# Task directions
Throughout the material below, how many lines include the string "same"? Reply with only the number.
Records to process section start
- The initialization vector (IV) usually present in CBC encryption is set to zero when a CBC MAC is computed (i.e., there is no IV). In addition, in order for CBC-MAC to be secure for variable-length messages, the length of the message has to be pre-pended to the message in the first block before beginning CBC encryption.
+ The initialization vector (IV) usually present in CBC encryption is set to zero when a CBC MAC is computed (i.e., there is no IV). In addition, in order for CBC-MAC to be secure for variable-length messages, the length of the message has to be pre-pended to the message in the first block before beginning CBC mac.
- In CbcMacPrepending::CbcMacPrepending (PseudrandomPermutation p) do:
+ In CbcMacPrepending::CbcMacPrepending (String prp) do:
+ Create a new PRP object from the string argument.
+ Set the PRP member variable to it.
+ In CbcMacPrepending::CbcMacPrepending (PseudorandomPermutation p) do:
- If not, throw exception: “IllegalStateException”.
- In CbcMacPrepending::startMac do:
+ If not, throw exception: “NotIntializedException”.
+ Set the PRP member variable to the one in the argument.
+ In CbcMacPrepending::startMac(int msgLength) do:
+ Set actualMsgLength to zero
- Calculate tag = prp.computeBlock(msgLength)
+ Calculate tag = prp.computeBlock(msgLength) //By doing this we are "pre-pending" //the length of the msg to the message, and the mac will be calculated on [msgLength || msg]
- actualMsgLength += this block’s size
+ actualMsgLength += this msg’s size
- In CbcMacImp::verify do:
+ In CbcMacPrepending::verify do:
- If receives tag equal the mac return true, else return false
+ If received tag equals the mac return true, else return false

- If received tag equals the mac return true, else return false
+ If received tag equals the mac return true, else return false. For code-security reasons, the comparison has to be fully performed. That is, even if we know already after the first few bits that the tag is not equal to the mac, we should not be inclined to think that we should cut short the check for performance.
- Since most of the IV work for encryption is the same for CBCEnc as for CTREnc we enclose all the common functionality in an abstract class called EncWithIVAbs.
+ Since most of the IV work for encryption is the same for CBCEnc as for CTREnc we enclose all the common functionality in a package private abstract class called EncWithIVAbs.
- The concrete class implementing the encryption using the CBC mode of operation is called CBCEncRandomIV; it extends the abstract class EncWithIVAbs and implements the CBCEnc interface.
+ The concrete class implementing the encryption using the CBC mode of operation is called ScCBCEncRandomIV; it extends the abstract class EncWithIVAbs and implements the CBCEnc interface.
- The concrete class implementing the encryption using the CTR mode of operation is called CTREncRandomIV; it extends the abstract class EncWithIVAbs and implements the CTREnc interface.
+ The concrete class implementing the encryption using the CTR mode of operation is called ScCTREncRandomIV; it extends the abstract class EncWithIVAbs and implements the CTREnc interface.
Records to process section end
# Exercise output
2